Fuente imagen de cabecera: José Manuel Martínez Cenzano
He vuelto a sentarme en aquel olvidado banco. He subido la cuesta que lleva hasta la pequeña plaza empedrada y lo he encontrado, tan viejo como siempre; lleva perdiendo astillas desde la primera vez que lo visité. La ladera de la montaña que se ve desde allí se hunde decenas de metros hasta llegar a la ribera de un río. ¿Erige montañas el agua?
No creo que el banco vaya a aguantar mucho más en este estado. Todavía te puedes sentar, balancearte horizontalmente en él, porque su estructura está cediendo al peso mismo del tiempo y el clima. He notado cómo todo acaba por sucumbir. Aunque algunos objetos y personas viven en un final que nunca termina. Se alarga como si todos los días se llamaran igual y acabas perdiendo la noción de cuándo todo empezó a ser así. Después se pierde la referencia de uno mismo y tienen que arrancarte el hígado a picotazos. Peor destino sin duda.
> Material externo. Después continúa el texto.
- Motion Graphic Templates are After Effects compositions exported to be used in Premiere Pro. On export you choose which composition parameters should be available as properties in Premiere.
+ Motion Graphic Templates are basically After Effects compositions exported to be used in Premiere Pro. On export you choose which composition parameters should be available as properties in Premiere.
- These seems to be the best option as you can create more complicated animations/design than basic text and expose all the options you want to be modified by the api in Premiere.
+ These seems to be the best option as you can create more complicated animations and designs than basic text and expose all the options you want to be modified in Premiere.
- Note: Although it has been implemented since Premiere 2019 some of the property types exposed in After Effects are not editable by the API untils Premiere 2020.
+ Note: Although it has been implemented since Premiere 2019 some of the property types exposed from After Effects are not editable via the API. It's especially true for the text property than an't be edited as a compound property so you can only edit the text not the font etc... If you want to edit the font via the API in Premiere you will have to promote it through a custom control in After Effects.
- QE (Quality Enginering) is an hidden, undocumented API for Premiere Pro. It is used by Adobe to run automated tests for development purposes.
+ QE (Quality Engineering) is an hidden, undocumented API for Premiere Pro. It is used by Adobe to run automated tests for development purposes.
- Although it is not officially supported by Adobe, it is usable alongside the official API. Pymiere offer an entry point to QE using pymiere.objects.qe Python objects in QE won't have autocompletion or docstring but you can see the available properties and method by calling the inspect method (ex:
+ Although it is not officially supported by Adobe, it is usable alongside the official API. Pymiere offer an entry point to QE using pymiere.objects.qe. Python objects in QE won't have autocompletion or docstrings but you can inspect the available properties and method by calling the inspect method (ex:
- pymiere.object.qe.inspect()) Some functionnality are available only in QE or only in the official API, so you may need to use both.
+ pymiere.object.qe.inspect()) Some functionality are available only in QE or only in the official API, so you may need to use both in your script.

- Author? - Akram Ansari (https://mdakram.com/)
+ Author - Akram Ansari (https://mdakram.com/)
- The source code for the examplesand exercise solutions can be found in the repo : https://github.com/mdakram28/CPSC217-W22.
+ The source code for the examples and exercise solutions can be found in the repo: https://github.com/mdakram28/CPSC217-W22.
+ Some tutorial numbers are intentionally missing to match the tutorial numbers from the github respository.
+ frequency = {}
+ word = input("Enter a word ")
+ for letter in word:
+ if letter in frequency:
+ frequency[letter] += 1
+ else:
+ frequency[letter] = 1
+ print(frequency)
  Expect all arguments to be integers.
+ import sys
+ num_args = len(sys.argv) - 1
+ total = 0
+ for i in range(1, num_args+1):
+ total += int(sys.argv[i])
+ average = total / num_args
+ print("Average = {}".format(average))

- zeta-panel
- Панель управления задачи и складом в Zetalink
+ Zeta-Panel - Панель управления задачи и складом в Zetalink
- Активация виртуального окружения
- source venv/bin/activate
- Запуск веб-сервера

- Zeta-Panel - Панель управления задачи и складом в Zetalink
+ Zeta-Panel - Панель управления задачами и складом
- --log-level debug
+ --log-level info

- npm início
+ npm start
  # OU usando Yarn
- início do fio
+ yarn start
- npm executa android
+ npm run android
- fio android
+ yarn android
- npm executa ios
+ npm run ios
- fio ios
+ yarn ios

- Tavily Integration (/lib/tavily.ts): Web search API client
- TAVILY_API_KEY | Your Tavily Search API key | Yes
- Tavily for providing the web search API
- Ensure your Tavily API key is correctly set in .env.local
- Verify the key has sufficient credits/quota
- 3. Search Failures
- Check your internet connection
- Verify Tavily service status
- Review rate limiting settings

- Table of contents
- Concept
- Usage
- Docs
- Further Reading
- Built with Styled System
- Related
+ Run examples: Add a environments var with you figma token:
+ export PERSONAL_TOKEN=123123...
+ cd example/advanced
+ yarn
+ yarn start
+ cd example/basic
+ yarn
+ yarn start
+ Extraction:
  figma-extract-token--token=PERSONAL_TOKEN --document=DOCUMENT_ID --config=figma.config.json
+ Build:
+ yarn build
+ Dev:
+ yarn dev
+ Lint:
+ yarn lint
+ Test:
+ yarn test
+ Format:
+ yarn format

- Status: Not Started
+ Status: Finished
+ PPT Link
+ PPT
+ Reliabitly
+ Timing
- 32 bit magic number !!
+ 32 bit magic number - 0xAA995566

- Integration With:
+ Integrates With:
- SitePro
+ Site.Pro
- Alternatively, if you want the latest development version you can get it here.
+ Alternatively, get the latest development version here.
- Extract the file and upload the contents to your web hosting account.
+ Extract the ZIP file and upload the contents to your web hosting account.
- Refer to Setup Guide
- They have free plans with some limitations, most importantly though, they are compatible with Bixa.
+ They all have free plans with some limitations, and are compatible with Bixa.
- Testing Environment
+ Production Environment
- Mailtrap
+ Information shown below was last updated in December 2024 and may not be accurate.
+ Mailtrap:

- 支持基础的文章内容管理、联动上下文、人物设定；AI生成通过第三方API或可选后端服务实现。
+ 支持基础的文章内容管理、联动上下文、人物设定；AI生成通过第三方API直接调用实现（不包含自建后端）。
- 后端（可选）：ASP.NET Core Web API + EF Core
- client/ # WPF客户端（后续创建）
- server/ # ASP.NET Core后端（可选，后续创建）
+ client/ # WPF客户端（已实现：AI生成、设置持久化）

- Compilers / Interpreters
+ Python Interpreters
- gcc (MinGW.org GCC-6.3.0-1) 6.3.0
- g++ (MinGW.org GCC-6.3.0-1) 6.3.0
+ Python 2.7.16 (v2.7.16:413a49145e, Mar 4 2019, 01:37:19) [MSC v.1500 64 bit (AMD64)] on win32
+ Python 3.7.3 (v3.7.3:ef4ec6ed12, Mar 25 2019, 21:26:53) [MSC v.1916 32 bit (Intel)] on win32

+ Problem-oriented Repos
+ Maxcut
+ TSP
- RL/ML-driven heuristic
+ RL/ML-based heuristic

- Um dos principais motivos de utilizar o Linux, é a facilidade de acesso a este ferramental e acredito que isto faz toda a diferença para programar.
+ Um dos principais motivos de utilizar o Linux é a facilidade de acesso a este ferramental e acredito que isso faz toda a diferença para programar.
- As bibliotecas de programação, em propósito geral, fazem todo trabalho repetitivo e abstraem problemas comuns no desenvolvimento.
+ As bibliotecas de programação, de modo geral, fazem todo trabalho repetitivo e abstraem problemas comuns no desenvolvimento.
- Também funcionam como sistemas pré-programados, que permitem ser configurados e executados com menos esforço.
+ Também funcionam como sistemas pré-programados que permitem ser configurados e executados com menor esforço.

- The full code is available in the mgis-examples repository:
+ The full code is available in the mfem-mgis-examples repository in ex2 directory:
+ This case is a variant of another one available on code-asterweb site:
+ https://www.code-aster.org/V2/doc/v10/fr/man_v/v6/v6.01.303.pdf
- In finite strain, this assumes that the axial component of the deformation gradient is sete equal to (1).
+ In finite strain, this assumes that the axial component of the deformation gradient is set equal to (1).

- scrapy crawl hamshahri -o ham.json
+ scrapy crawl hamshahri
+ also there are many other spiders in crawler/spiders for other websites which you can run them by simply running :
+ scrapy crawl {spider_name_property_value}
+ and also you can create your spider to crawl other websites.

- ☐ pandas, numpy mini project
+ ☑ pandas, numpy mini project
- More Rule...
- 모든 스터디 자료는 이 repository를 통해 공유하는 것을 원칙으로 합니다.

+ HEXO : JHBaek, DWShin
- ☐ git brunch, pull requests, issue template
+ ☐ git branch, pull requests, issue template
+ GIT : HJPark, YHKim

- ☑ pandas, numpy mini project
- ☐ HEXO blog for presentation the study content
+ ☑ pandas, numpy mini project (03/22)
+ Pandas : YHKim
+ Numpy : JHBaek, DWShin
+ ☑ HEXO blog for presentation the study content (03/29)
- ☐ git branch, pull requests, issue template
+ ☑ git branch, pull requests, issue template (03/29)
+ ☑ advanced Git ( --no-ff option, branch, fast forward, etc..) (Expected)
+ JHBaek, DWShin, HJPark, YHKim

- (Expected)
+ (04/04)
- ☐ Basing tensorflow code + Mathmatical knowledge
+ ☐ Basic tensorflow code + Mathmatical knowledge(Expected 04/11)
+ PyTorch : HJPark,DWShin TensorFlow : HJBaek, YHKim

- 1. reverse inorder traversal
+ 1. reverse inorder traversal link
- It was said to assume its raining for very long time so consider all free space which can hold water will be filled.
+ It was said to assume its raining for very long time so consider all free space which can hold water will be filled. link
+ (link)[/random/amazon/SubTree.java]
Poca gente pasa por aquí. Este es uno de esos bancos que buscan los adolescentes para beber, fumar y equivocarse. Antes solíamos venir, cuando no conocíamos el frío y la lluvia no podía mojarnos, aunque nos calara. Después los intereses nos separaron y todos y cada uno de nosotros fuimos en busca de otros rincones igualmente acogedores. Recuerdo que fue entonces cuando por primera vez sentí que la ausencia, el abandono y el final, son categorías fundamentales de nuestra existencia. La infancia empezaba a convertirse en un recuerdo vago, y con una mezcla de estupor, euforia e indiferencia nos encontrábamos bajo el umbral de una nueva etapa, de la que apenas sabíamos aquello que nuestros deseos y esperanzas nos contaban. Fue también el momento en el que supe que nada de lo que se deja atrás vuelve, por más que te aferres a la nostalgia, y que incluso aunque repusieran las tablas de este banco y lo anclaran con firmeza al suelo, no sería el mismo; igual que no fue el mismo Ulises el que retornó a Ítaca.
Me he quedado un rato mirando la lejanía y pensando en todo esto, pero poco después he sacado los aparejos y me he puesto a dibujar. Tras mis primeras trazadas he descubierto siluetas humanas cayendo desde el cielo, como en el cuadro de Magritte. En el fondo, una montaña en escorzo sale del dibujo llevándose todo por delante. Súbitamente, un intenso olor a podrido ha llenado el ambiente y he comenzado a sentir el espacio sacudiéndose. El atardecer ha desaparecido y la luz se ha atemperado con calidez; poco a poco las sombras se han consumido. Tras de mí he escuchado cómo se desemperezaba una espalda. Al girarme he visto cómo de entre una grieta en la roca han surgido fantasmagóricas imágenes de muerte. Me han amenazado insidiosamente. Dicen que han venido a hacerme daño, lanzan advertencias desde sus pozos malolientes. El miedo pone sus límites a mi alrededor. Al momento, he notado unas manos grasientas cerrándose sobre mi cabeza, haciéndome gritar. El peligro acecha, quiere arrancarme del banco a lametazos. Me aferro a su madera astillada, pego la cabeza a sus tablas mientras busco en mi pensamiento una rendija por la que escapar.